David Cronenberg : Je n'utilise pas de story-board. L'art de filmer est pour moi quelque chose de très physique, sculptural, tactile. J'ai besoin d'être sur le plateau avec les acteurs, les décors, les accessoires, et c'est seulement là que je décide quelle lentille, quelle focale je vais utiliser, quel plan je vais faire. J'utilise bien sûr le story-board pour les scènes où il y a des effets spéciaux complexes, qui nécessitent beaucoup de préparation, et une grande précision.


Objectif Cinéma : Vos films marquent par leur impact visuel. Vous dites souvent que le point de départ d'un film est mental. J'aimerais que vous nous parliez du passage de l'idée au concret, au visuel, de ces mots qui deviennent chair ?
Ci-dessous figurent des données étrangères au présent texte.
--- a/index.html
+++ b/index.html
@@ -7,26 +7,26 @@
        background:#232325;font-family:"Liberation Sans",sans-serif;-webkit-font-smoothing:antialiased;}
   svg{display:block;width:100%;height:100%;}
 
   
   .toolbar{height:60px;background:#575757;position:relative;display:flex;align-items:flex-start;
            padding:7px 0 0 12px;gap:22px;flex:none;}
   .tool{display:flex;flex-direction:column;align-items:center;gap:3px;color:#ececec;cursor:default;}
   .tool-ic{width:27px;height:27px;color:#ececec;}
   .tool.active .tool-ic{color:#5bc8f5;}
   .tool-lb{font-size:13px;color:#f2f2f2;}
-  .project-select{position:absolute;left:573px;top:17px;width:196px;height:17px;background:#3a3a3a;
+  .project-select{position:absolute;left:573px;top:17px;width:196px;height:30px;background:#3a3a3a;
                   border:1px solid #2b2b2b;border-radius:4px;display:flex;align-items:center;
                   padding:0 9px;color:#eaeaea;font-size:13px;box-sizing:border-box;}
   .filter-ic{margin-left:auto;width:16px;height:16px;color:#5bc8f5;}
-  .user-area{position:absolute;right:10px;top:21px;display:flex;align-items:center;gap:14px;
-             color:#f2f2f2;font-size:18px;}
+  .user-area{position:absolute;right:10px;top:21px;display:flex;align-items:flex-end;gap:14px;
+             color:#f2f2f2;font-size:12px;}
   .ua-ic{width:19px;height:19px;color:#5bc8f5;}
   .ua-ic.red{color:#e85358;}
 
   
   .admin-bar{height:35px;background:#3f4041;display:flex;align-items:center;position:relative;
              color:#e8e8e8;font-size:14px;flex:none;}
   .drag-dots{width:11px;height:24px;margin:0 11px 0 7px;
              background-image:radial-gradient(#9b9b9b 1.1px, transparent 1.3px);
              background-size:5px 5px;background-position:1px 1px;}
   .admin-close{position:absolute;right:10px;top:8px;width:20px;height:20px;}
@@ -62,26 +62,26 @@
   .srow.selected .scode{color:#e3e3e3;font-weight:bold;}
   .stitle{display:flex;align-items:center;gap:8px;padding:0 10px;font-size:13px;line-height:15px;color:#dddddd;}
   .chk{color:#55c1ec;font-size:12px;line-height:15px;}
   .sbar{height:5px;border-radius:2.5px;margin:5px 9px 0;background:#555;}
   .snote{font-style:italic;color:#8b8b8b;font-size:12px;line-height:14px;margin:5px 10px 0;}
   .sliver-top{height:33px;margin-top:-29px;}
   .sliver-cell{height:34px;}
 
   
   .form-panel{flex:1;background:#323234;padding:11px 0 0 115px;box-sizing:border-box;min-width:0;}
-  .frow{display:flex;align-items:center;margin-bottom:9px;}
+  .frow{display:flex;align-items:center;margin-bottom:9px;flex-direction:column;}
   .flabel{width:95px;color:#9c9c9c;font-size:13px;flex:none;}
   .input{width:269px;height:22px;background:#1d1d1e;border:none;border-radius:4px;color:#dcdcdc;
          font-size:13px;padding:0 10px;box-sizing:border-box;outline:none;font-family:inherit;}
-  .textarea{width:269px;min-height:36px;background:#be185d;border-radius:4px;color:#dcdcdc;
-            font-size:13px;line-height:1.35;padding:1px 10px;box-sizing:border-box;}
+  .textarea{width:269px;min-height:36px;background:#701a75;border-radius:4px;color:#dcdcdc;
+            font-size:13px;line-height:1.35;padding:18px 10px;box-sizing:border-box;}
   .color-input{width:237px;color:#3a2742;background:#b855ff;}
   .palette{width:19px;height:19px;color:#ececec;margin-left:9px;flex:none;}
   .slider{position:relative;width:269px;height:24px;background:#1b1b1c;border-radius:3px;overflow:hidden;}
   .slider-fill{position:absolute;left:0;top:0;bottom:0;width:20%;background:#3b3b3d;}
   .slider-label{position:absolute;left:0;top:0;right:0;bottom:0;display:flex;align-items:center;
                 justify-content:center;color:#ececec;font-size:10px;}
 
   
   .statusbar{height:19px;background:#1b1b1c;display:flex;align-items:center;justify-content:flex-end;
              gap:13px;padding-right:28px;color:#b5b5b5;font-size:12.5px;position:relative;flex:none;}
David Cronenberg : L'essence de la littérature est la métaphore, comparer une chose à une autre. C'est un travail dur à faire au cinéma, car cet art est par nature un peu documentaire, il entretient avec le réel un rapport fort. C'est pourtant ce qu'Eisenstein a tenté de faire, en montrant un lion rugissant pour symboliser la foule en train de rugir, et il s'est rendu compte que cela ne marchait pas. C'est très important de pouvoir éclairer, définir quelque chose en le comparant à une autre. J'ai essayé de faire ça de façon différente dans mes films, et souvent il est vrai que ce qui est très physique a un point de départ abstrait, conceptuel. J'ai une tendance à créer de nouveaux objets, organiques ; je cherche l'équivalent d'une métaphore, tout en tentant de garder un côté documentaire.